Having had the great good fortune to spend some time on friends' yachts in the Mediterranean, I can vouch for two things: no other way of spending your leisure time comes anywhere close to the sense of freedom, comfort and relaxation; and once you have spent a week on a large yacht you will never again dismiss them as mere show-off status symbols. The Abu Dhabi Yacht Show later this week, and Dubai International Boat Show next month, will each host at least 20 large yachts - giving us the perfect opportunity in this edition to explore what goes into their design and the making of their interiors.
Described by one leading designer as "the 21st-century equivalent of a stately home, for their owners", large yachts are unlike houses in many respects. In this rarefied world, no two yachts are the same; every one is designed from scratch, with every component - from the stair rails to the bed linens - made to order. And because there is no precedent to look at, the level of trust between designers and their clients is unimaginable.
While all design is about more than just aesthetics, yacht design has the "form follows function" mantra at its core - and contemporary yacht design is embracing it more than ever, creating yachts that respond directly to what their owners want to use them for and how they want to live on board. Designed from the inside, out, as it were - with some very exciting and intelligently thought out results.

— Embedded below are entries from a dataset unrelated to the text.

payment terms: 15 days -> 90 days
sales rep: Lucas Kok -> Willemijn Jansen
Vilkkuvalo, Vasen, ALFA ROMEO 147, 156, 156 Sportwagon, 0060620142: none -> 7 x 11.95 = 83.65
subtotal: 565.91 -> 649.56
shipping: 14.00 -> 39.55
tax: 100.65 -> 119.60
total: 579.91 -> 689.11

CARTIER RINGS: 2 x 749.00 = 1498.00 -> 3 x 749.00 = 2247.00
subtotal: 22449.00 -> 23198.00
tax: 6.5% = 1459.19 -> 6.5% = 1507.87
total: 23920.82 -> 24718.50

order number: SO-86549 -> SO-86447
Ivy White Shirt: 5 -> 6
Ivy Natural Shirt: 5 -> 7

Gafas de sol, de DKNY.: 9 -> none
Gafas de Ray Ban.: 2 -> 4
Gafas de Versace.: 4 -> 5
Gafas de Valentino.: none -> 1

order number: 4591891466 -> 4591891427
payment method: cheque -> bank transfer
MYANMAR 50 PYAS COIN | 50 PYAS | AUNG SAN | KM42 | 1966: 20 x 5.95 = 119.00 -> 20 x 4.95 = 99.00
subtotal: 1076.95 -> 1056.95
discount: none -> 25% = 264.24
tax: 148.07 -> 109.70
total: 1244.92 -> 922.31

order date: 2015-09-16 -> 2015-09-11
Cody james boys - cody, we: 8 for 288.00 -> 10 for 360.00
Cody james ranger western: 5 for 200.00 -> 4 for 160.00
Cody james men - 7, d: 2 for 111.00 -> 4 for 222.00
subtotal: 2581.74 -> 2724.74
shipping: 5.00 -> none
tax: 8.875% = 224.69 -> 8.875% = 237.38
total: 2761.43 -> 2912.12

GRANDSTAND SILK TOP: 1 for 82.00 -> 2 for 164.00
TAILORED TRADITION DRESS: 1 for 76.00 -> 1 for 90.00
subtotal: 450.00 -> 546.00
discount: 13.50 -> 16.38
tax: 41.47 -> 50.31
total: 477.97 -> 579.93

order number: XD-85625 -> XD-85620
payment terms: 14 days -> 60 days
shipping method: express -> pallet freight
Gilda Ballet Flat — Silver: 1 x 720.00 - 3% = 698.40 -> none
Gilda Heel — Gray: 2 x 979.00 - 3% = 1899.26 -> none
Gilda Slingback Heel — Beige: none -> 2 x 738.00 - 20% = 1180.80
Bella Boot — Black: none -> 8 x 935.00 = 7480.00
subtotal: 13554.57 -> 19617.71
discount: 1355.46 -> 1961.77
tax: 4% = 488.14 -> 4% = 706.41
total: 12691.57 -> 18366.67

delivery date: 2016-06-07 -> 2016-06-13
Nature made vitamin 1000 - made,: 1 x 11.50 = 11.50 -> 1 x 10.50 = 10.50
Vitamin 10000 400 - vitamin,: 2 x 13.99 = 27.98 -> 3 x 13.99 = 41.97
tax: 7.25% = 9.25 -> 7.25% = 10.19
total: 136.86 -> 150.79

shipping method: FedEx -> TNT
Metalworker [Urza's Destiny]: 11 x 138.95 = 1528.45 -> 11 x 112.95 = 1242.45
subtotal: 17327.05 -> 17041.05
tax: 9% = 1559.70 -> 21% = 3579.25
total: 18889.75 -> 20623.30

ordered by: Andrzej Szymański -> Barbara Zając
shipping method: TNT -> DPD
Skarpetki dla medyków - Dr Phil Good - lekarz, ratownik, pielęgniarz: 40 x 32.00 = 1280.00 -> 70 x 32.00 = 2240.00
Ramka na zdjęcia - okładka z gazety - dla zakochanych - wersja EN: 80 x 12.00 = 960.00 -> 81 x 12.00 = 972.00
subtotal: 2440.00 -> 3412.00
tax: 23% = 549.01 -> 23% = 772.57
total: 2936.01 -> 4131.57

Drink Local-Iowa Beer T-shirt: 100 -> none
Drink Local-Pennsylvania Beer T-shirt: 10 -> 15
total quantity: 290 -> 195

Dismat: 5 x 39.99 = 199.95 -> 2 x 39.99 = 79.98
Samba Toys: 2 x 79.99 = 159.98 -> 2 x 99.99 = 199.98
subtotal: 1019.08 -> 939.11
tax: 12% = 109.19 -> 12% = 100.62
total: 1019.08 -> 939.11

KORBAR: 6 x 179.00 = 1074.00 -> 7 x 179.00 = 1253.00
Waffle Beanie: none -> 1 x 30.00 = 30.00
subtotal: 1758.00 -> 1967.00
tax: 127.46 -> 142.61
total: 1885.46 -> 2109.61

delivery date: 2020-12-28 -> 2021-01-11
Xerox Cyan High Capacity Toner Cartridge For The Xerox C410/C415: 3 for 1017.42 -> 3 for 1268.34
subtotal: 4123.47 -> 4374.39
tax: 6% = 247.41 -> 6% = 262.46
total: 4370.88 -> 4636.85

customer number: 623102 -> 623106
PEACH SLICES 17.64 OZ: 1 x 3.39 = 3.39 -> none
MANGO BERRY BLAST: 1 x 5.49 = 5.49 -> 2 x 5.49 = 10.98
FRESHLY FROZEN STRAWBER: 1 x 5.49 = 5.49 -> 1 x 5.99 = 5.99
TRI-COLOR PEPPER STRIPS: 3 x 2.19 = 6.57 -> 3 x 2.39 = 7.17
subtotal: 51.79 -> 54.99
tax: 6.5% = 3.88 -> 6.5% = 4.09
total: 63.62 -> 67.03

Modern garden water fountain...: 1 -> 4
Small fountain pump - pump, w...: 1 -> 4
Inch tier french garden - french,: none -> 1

And, finally, yachts on this scale are tremendously complex animals. All of the systems, all of the spaces and everything the owner may want on board has to be fitted into a three-dimensional space that is completely inflexible. While one designer offers the evocative analogy that fitting all of those things in is like deciding what you want to take on a trip and packing it all into your suitcase, there's a big difference: a yacht's hull cannot stretch even a single millimetre. All that and beautiful, too? I salute the yacht designers.